Only a few generations ago, both the science fiction and horror genre were, beyond a refreshing form of catharsis and escapism, among the most efficacious mediums for the telling of stories about the terrible questions of human existence and its core feature, the dramatic conflict between good and evil. The protagonists/antagonist, hero/nemesis dramaturgy of tension, conflict, and the triumph of good over evil has a unique place within the genres of horror and science fiction because these genres allow us to place moral, ethical, and philosophical ideals and principles within a fantastic or alien context, allowing us to symbolize such core dramas of the human condition in ways that speak to us poignantly as only the deep language of symbolism can do.
This all began to change, however, sometime, at least for high visibility mainstream films, in the seventies. The late seventies, in particular (the era of the mass expansion of the “splatter” film and of shock and gore for nothing more than its own sake) saw the beginning of a profound secularization of horror films and an attendant corrosive de-emphasis, both on the idea of an over arching struggle between good and evil as the core of all true dramatic tension, but of the power, in some cases, of good to truly resist evil at all.
From the secularization of the horror film, we have now moved into the postmodernization of the horror film, and this month’s just released Let Me In is one example of many of the effects of post sixties modernity upon this genre. The film revolves around the isolated, lonely and despairing life of a 12 year old boy named Owen (played by Kodi Smit-McPhee), who is ruthlessly tormented by some other boys at his school and who’s parents are undergoing a clearly nasty divorce. Owen meets a withdrawn, diffident and emotionally distant young girl, roughly his own age, named Abby (played by Chole Moretz) whom he befriends and begins to bond emotionally.

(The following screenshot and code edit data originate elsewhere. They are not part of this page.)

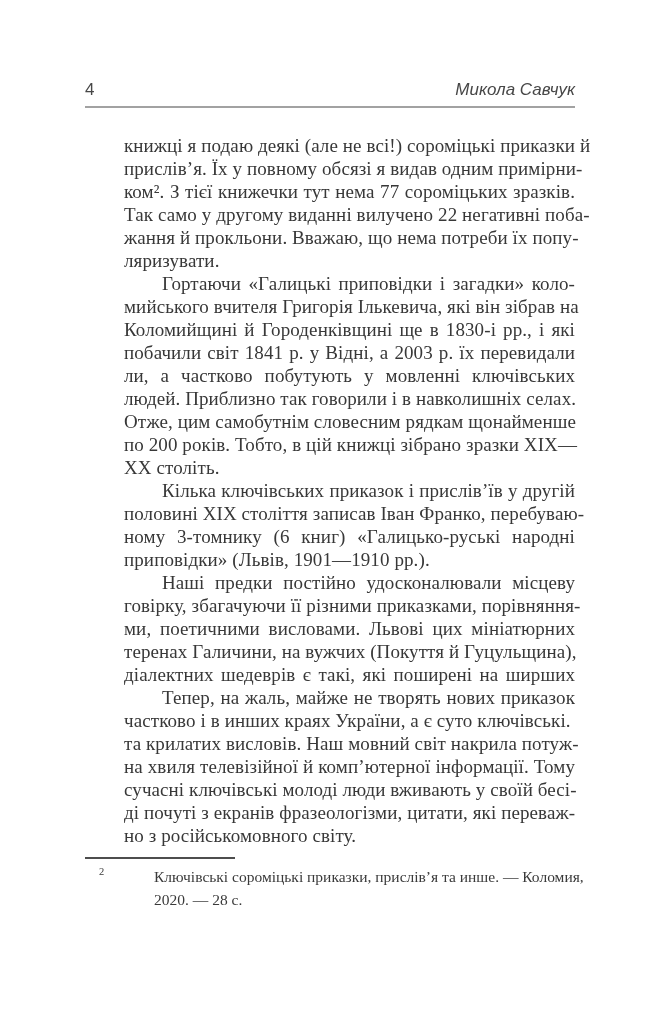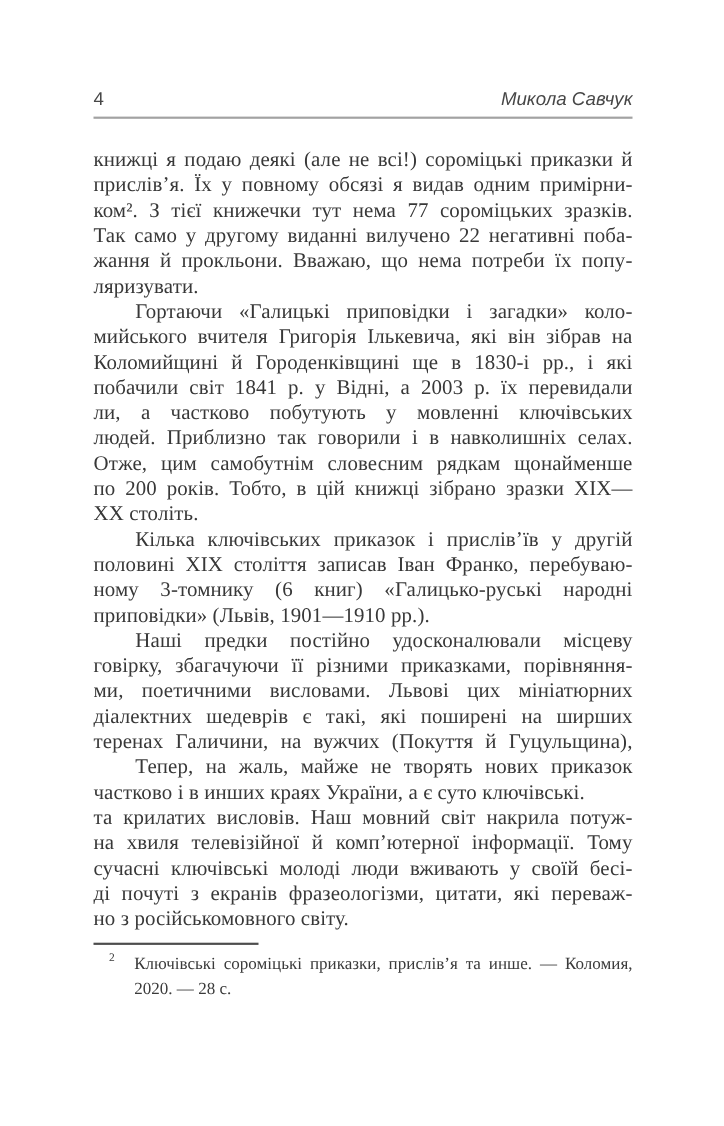--- a/index.html
+++ b/index.html
@@ -37,20 +37,21 @@
   .body-text {
     margin-top: 26px;
     font-size: 19px;
     line-height: 23px;
     letter-spacing: 0.1px;
   }
   .line {
     white-space: nowrap;
     text-align: justify;
     text-align-last: justify;
+    margin-left: 39px;
   }
   .line.last {
     text-align-last: left;
   }
   .line.indent {
     padding-left: 38px;
   }
   
   .footnote-area {
     margin-top: 10px;
@@ -72,20 +73,21 @@
     position: absolute;
     left: 14px;
     top: 1px;
     font-size: 10.5px;
     line-height: 1;
   }
   .fn-line {
     white-space: nowrap;
     text-align: justify;
     text-align-last: justify;
+    margin-left: 32px;
   }
   .fn-line.last {
     text-align-last: left;
   }
 </style>
 </head>
 <body>
 
 <div class="page">
 
@@ -110,22 +112,22 @@
       <div class="line">Отже, цим самобутнім словесним рядкам щонайменше</div>
       <div class="line">по 200 років. Тобто, в цій книжці зібрано зразки XIX—</div>
       <div class="line last">XX століть.</div>
       <div class="line indent">Кілька ключівських приказок і прислів’їв у другій</div>
       <div class="line">половині XIX століття записав Іван Франко, перебуваю-</div>
       <div class="line">ному 3-томнику (6 книг) «Галицько-руські народні</div>
       <div class="line last">приповідки» (Львів, 1901—1910 рр.).</div>
       <div class="line indent">Наші предки постійно удосконалювали місцеву</div>
       <div class="line">говірку, збагачуючи її різними приказками, порівняння-</div>
       <div class="line">ми, поетичними висловами. Львові цих мініатюрних</div>
+      <div class="line">теренах Галичини, на вужчих (Покуття й Гуцульщина),</div>
       <div class="line">діалектних шедеврів є такі, які поширені на ширших</div>
-      <div class="line">теренах Галичини, на вужчих (Покуття й Гуцульщина),</div>
       <div class="line indent">Тепер, на жаль, майже не творять нових приказок</div>
       <div class="line last">частково і в инших краях України, а є суто ключівські.</div>
       <div class="line">та крилатих висловів. Наш мовний світ накрила потуж-</div>
       <div class="line">на хвиля телевізійної й комп’ютерної інформації. Тому</div>
       <div class="line">сучасні ключівські молоді люди вживають у своїй бесі-</div>
       <div class="line">ді почуті з екранів фразеологізми, цитати, які переваж-</div>
       <div class="line last">но з російськомовного світу.</div>
     </main>
 
   <footer class="footnote-area">

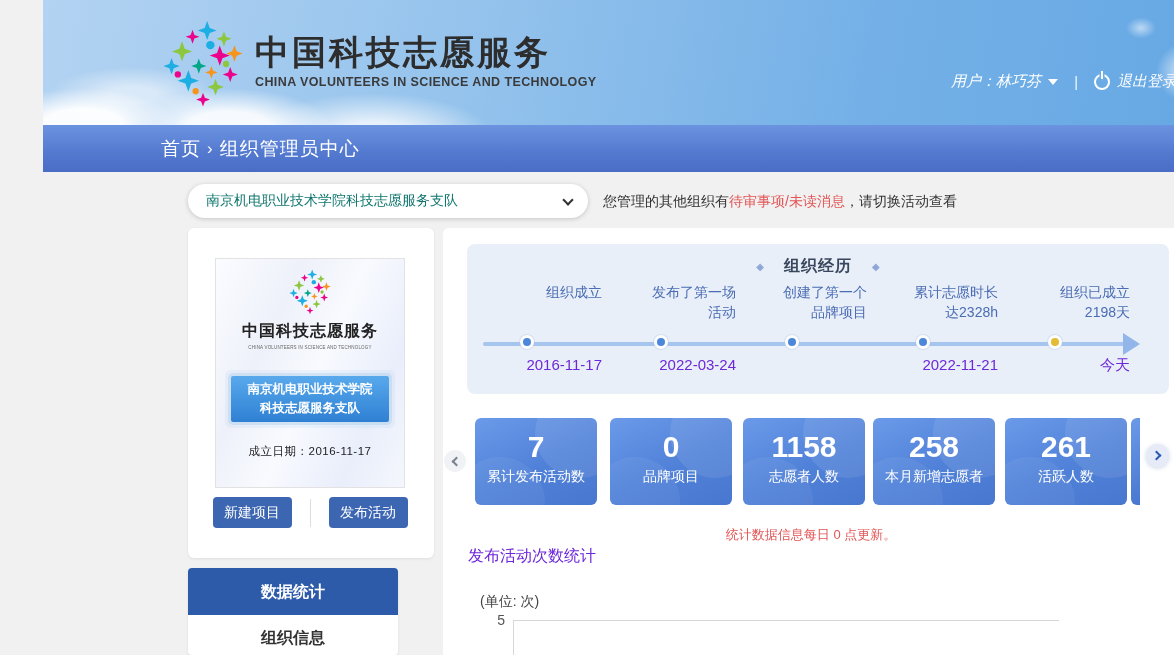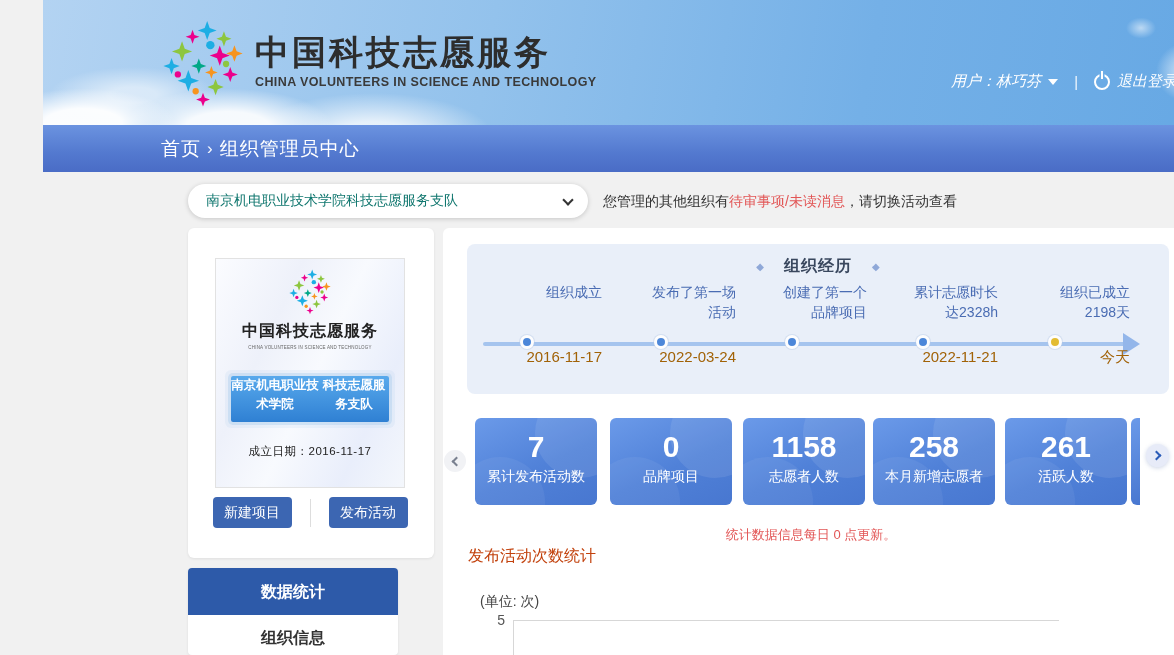--- a/index.html
+++ b/index.html
@@ -54,21 +54,21 @@
   .profile-card { left:145px; top:228px; width:246px; height:330px; }
   .cert { position:absolute; left:27px; top:30px; width:190px; height:230px; border:1px solid #e2e2e2;
     background:linear-gradient(115deg,#fbfcff 0%, #eef1fa 30%, #f8fafe 52%, #e9eefb 78%, #f4f7fc 100%);
     text-align:center; overflow:hidden; }
   .cert-logo { width:46px; height:46px; margin-top:10px; }
   .cert-title { font-size:16px; font-weight:bold; color:#222; letter-spacing:1px; margin-top:2px; }
   .cert-sub { font-size:5px; color:#666; letter-spacing:.2px; margin-top:2px; transform:scale(.9); }
   .cert-banner { margin:26px auto 0; width:158px; height:46px; border-radius:2px;
     background:linear-gradient(180deg,#58a9ec,#2f80d3);
     box-shadow:0 0 0 3px rgba(160,200,235,.35), 0 0 0 6px rgba(160,200,235,.14);
-    color:#fff; font-size:12.5px; font-weight:bold; line-height:1.55; display:flex; flex-direction:row; justify-content:center; }
+    color:#fff; font-size:12.5px; font-weight:bold; line-height:1.55; display:flex; flex-direction:column; justify-content:center; }
   .cert-date { margin-top:22px; font-size:11.5px; color:#222; letter-spacing:.5px; }
   .action-row { position:absolute; left:0; top:269px; width:244px; display:flex; justify-content:center; align-items:center; }
   .action-btn { width:79px; height:31px; background:#3c66b2; border:none; border-radius:4px; color:#fff;
     font-size:14px; font-family:inherit; cursor:pointer; }
   .action-div { width:1px; height:28px; background:#ddd; margin:0 18px; }
   .menu-card { left:145px; top:568px; width:210px; height:87px; border-radius:4px; overflow:hidden; }
   .menu-item { width:100%; text-align:center; font-size:16px; font-weight:bold; color:#333; cursor:pointer; }
   .menu-item.active { height:47px; line-height:47px; background:#2d5aa9; color:#fff; }
   .menu-item.plain { height:40px; line-height:46px; }
 
@@ -81,42 +81,42 @@
   .tl-title { font-size:16px; color:#39475e; font-weight:bold; letter-spacing:1px; }
   .diamond-icon { color:#8fa8d8; font-size:10px; }
   .tl-line { position:absolute; left:16px; top:98px; width:644px; height:4px; background:#a5c4ee; border-radius:2px; }
   .tl-arrow { position:absolute; left:656px; top:89px; width:0; height:0;
     border-left:17px solid #93b6ea; border-top:11px solid transparent; border-bottom:11px solid transparent; }
   .ms { position:absolute; top:0; width:150px; height:122px; text-align:right; }
   .ms .lbl { position:absolute; top:38px; width:100%; font-size:14px; color:#4a6cb3; line-height:20px; }
   .ms .dot { position:absolute; left:50%; top:91px; transform:translateX(-50%); width:14px; height:14px;
     border-radius:50%; border:3px solid #fdfdfe; background:#4c87d9; box-shadow:0 0 0 1px rgba(180,200,230,.4); }
   .ms .dot.gold { background:#e3bc33; }
-  .ms .dte { position:absolute; top:104px; width:100%; font-size:15px; color:#a16207; }
+  .ms .dte { position:absolute; top:112px; width:100%; font-size:15px; color:#6d28d9; }
 
   
   .stat-card { position:absolute; top:190px; width:122px; height:87px; border-radius:6px; overflow:hidden;
     background:linear-gradient(155deg,#6b9ae9 0%, #5081d8 55%, #4877d0 100%); color:#fff; text-align:center; }
   .stat-card::before { content:""; position:absolute; right:-28px; top:-30px; width:90px; height:90px;
     border-radius:50%; background:rgba(255,255,255,.09); }
   .stat-card::after { content:""; position:absolute; left:-20px; bottom:-42px; width:90px; height:90px;
     border-radius:50%; background:rgba(255,255,255,.06); }
   .stat-val { margin-top:12px; font-size:30px; font-weight:bold; line-height:34px; }
   .stat-lbl { margin-top:4px; font-size:14px; }
   .stat-sliver { position:absolute; top:190px; left:688px; width:9px; height:87px; border-radius:6px 0 0 6px;
     background:linear-gradient(155deg,#6b9ae9, #4877d0); }
   .car-btn { position:absolute; border-radius:50%; display:flex; align-items:center; justify-content:center; cursor:pointer; z-index:4; }
   .car-left { left:401px; top:450px; width:22px; height:22px; background:#f1f2f5; }
   .car-right { left:1103px; top:444px; width:23px; height:23px; background:#e7ebf8; box-shadow:0 1px 4px rgba(60,90,160,.25); }
   .chev-l { width:7px; height:7px; border-left:2px solid #7a8190; border-bottom:2px solid #7a8190; transform:rotate(45deg); margin-left:3px; }
   .chev-r { width:7px; height:7px; border-right:2px solid #2b5cb8; border-top:2px solid #2b5cb8; transform:rotate(45deg); margin-right:3px; }
 
   
   .notice { position:absolute; left:0; top:298px; width:100%; text-align:center; font-size:13px; color:#e25555; }
-  .chart-title { position:absolute; left:25px; top:318px; font-size:16px; color:#c2410c; }
+  .chart-title { position:absolute; left:25px; top:318px; font-size:16px; color:#6d28d9; }
   .unit-lbl { position:absolute; left:37px; top:365px; font-size:14px; color:#444; }
   .chart-filter { position:absolute; left:445px; top:352px; width:173px; height:26px; background:#fff;
     border:1px solid #999; font-size:13.5px; color:#333; display:flex; align-items:center; padding:0 26px 0 9px; cursor:pointer; }
   .chart-filter .chev { position:absolute; right:9px; top:8px; width:7px; height:7px;
     border-right:2px solid #333; border-bottom:2px solid #333; transform:rotate(45deg); }
   .y-tick { position:absolute; left:40px; top:384px; width:22px; text-align:right; font-size:14px; color:#555; }
   .gridline-top { position:absolute; left:70px; top:392px; width:546px; height:1px; background:#d7d7d7; }
   .axis-v { position:absolute; left:70px; top:392px; width:1px; height:35px; background:#d7d7d7; }
 </style>
 </head>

What stands out, aside from technical considerations in such a review, is it’s heavy, oppressive, near suffocating sense of darkness. Like the black clothing long worn by so many Hollywood cultural elites, the entire film seems to symbolize, both visually and psychologically, not a struggle between good and evil, but the incapacity of much of modern pop culture to name and identify it, and then to embed it in a conflictual moral struggle with its opposite.
Owen engages in sexual voyeurism with his neighbors in an adjoining apartment, fantasizes about being a serial killer (with woman as the victims), is bullied and victimized at school, and lives a life of isolation and anxiety. All the people around him are themselves strange, dysfunctional, or in some way self absorbed. Abby is, in reality, a vampire, and has an adult companion who kills random victims to obtain blood for her. His mother is, at least on the surface, an evangelical Christian who lies drunk on the sofa watching televangelist preachers, while his father is an atheist who impugns his mother’s religion and implores him to avoid it himself.
The entire film, indeed, presents us with a view of the vampire, not as the trapping of an unwilling soul in a dead body under the influence of a powerful evil force that obliterates free will and masks the true personality, but as a kind of personality disorder or mental illness of which Abby is a victim, and there is no doubt that both Abby and Owen are victims. Abby is, not so much evil, in a clear and distinct way, as “dysfunctional” in a strange yet similar way to the way most of the other characters in the film are dysfunctional and alienated. She is, unlike many past film vampires, but much like many over the last 25 years or so, well aware of her own condition and longs, as the film suggests, to be different (human).